### Work instructions
Bring together all lines of the material below that contain the string "перед".

### Records supplied
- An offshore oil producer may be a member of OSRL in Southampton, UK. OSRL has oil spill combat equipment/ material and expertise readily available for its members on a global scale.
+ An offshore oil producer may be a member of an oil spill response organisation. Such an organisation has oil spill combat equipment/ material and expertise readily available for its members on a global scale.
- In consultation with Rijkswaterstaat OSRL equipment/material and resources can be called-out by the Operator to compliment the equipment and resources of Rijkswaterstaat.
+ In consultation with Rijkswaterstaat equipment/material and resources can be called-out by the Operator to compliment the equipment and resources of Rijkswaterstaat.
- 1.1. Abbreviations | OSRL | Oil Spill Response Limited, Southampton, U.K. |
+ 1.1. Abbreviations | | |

==

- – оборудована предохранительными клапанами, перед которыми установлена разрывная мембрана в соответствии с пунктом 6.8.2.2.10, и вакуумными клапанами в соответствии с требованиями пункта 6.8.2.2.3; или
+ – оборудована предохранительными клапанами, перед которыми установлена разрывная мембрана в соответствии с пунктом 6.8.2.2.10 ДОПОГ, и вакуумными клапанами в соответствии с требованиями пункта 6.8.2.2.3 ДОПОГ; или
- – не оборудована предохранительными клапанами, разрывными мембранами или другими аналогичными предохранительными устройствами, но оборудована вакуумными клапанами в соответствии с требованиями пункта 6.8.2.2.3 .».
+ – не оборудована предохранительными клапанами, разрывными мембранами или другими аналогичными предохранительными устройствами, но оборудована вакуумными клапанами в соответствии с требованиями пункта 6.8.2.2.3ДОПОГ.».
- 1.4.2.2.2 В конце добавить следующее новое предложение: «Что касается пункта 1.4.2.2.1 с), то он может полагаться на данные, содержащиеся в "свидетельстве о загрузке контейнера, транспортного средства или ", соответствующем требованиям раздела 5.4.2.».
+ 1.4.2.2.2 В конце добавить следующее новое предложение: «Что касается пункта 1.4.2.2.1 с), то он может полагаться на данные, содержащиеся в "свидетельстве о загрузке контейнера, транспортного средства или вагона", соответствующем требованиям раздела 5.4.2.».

### Expected answer
- – оборудована предохранительными клапанами, перед которыми установлена разрывная мембрана в соответствии с пунктом 6.8.2.2.10, и вакуумными клапанами в соответствии с требованиями пункта 6.8.2.2.3; или
+ – оборудована предохранительными клапанами, перед которыми установлена разрывная мембрана в соответствии с пунктом 6.8.2.2.10 ДОПОГ, и вакуумными клапанами в соответствии с требованиями пункта 6.8.2.2.3 ДОПОГ; или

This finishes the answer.